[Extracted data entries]
■ ■ ■ ■ ■
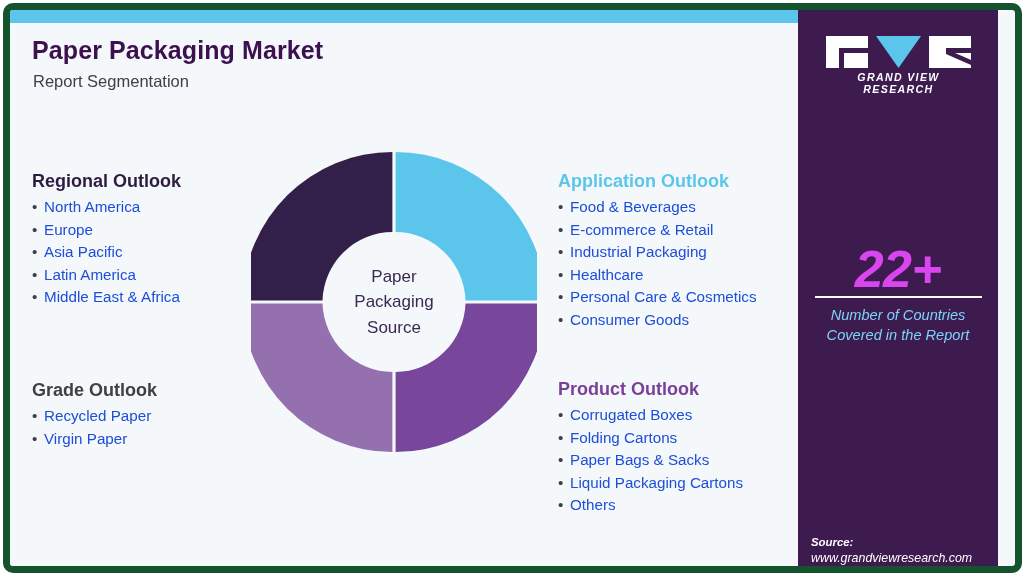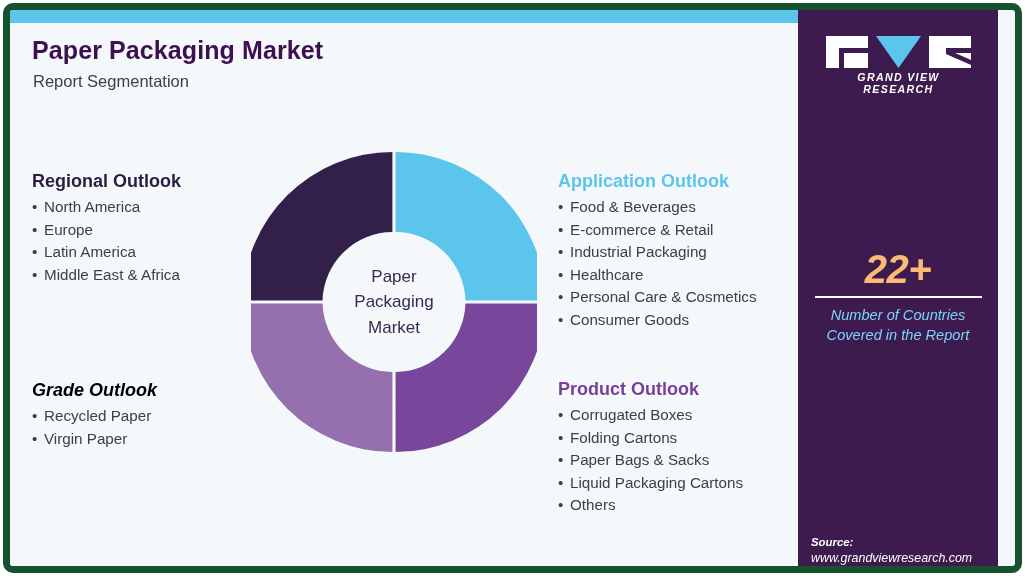--- a/index.html
+++ b/index.html
@@ -96,42 +96,42 @@
     margin: 0 0 4px 0;
     line-height: 22px;
   }
   .block-list {
     list-style: none;
     margin: 0;
     padding: 0;
   }
   .block-list li {
     font-size: 15.2px;
-    color: #404040;
+    color: #1d4ed8;
     line-height: 22.5px;
     padding-left: 12px;
     position: relative;
     white-space: nowrap;
   }
   .block-list li::before {
     content: "\2022";
     position: absolute;
     left: 0;
     top: 0;
     color: #3c4049;
     font-size: 15.2px;
   }
 
   #block-regional   { left: 22px;  top: 148px; }
   #block-grade      { left: 22px;  top: 357px; }
   #block-application{ left: 548px; top: 148px; }
   #block-product    { left: 548px; top: 356px; }
 
   .title-dark   { color: #2d1b40; }
-  .title-mauve  { color: #000000; font-style: italic; }
+  .title-mauve  { color: #404040; }
   .title-blue   { color: #5bc5ec; }
   .title-purple { color: #7b3f98; }
 
   
   .donut-wrap {
     position: absolute;
     left: 241px;
     top: 141px;
     width: 286px;
     height: 302px;
@@ -178,23 +178,23 @@
   }
 
   .stat {
     position: absolute;
     left: 10px;
     top: 238px;
     width: 180px;
     text-align: center;
   }
   .stat-value {
-    font-size: 40px;
-    font-weight: bold;
-    color: #fdba74;
+    font-size: 52px;
+    font-weight: bold;
+    color: #d946ef;
     line-height: 42px;
     letter-spacing: -0.5px;
   }
   .stat-divider {
     width: 167px;
     height: 1.5px;
     background: #ffffff;
     margin: 6px auto 7px auto;
   }
   .stat-label span {
@@ -235,20 +235,21 @@
     <div class="main-area"></div>
 
     <div class="page-title">Paper Packaging Market</div>
     <div class="page-subtitle">Report Segmentation</div>
 
     <div class="block" id="block-regional">
       <div class="block-title title-dark">Regional Outlook</div>
       <ul class="block-list">
         <li>North America</li>
         <li>Europe</li>
+        <li>Asia Pacific</li>
         <li>Latin America</li>
         <li>Middle East &amp; Africa</li>
       </ul>
     </div>
 
     <div class="block" id="block-grade">
       <div class="block-title title-mauve">Grade Outlook</div>
       <ul class="block-list">
         <li>Recycled Paper</li>
         <li>Virgin Paper</li>
@@ -287,21 +288,21 @@
           <path fill="#78479b" d="M 151.5 1.6 A 150 151 0 0 1 1.6 150 L 1.6 70 A 70 71 0 0 0 71.5 1.6 Z"></path>
 
           <path fill="#9570ae" d="M -1.6 150 A 150 151 0 0 1 -151.5 1.6 L -71.5 1.6 A 70 71 0 0 0 -1.6 70 Z"></path>
 
           <path fill="#33204a" d="M -151.5 -1.6 A 150 151 0 0 1 -1.6 -150 L -1.6 -70 A 70 71 0 0 0 -71.5 -1.6 Z"></path>
         </g>
       </svg>
       <div class="donut-center-text">
         <span>Paper</span>
         <span>Packaging</span>
-        <span>Market</span>
+        <span>Source</span>
       </div>
     </div>
 
     <div class="side-panel">
 
       <div class="logo">
         <svg class="logo-mark" width="145" height="32" viewBox="0 0 145 32">
 
           <rect x="0" y="0" width="42" height="32" fill="#ffffff"></rect>
           <rect x="13" y="12" width="31" height="5" fill="#3d1b4e"></rect>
■ ■ ■ ■ ■
> WORK TO BE COMPLETED:
Output the entries above verbatim, leaving out images.

> EXERCISE RESULT:
--- a/index.html
+++ b/index.html
@@ -96,42 +96,42 @@
     margin: 0 0 4px 0;
     line-height: 22px;
   }
   .block-list {
     list-style: none;
     margin: 0;
     padding: 0;
   }
   .block-list li {
     font-size: 15.2px;
-    color: #404040;
+    color: #1d4ed8;
     line-height: 22.5px;
     padding-left: 12px;
     position: relative;
     white-space: nowrap;
   }
   .block-list li::before {
     content: "\2022";
     position: absolute;
     left: 0;
     top: 0;
     color: #3c4049;
     font-size: 15.2px;
   }
 
   #block-regional   { left: 22px;  top: 148px; }
   #block-grade      { left: 22px;  top: 357px; }
   #block-application{ left: 548px; top: 148px; }
   #block-product    { left: 548px; top: 356px; }
 
   .title-dark   { color: #2d1b40; }
-  .title-mauve  { color: #000000; font-style: italic; }
+  .title-mauve  { color: #404040; }
   .title-blue   { color: #5bc5ec; }
   .title-purple { color: #7b3f98; }
 
   
   .donut-wrap {
     position: absolute;
     left: 241px;
     top: 141px;
     width: 286px;
     height: 302px;
@@ -178,23 +178,23 @@
   }
 
   .stat {
     position: absolute;
     left: 10px;
     top: 238px;
     width: 180px;
     text-align: center;
   }
   .stat-value {
-    font-size: 40px;
-    font-weight: bold;
-    color: #fdba74;
+    font-size: 52px;
+    font-weight: bold;
+    color: #d946ef;
     line-height: 42px;
     letter-spacing: -0.5px;
   }
   .stat-divider {
     width: 167px;
     height: 1.5px;
     background: #ffffff;
     margin: 6px auto 7px auto;
   }
   .stat-label span {
@@ -235,20 +235,21 @@
     <div class="main-area"></div>
 
     <div class="page-title">Paper Packaging Market</div>
     <div class="page-subtitle">Report Segmentation</div>
 
     <div class="block" id="block-regional">
       <div class="block-title title-dark">Regional Outlook</div>
       <ul class="block-list">
         <li>North America</li>
         <li>Europe</li>
+        <li>Asia Pacific</li>
         <li>Latin America</li>
         <li>Middle East &amp; Africa</li>
       </ul>
     </div>
 
     <div class="block" id="block-grade">
       <div class="block-title title-mauve">Grade Outlook</div>
       <ul class="block-list">
         <li>Recycled Paper</li>
         <li>Virgin Paper</li>
@@ -287,21 +288,21 @@
           <path fill="#78479b" d="M 151.5 1.6 A 150 151 0 0 1 1.6 150 L 1.6 70 A 70 71 0 0 0 71.5 1.6 Z"></path>
 
           <path fill="#9570ae" d="M -1.6 150 A 150 151 0 0 1 -151.5 1.6 L -71.5 1.6 A 70 71 0 0 0 -1.6 70 Z"></path>
 
           <path fill="#33204a" d="M -151.5 -1.6 A 150 151 0 0 1 -1.6 -150 L -1.6 -70 A 70 71 0 0 0 -71.5 -1.6 Z"></path>
         </g>
       </svg>
       <div class="donut-center-text">
         <span>Paper</span>
         <span>Packaging</span>
-        <span>Market</span>
+        <span>Source</span>
       </div>
     </div>
 
     <div class="side-panel">
 
       <div class="logo">
         <svg class="logo-mark" width="145" height="32" viewBox="0 0 145 32">
 
           <rect x="0" y="0" width="42" height="32" fill="#ffffff"></rect>
           <rect x="13" y="12" width="31" height="5" fill="#3d1b4e"></rect>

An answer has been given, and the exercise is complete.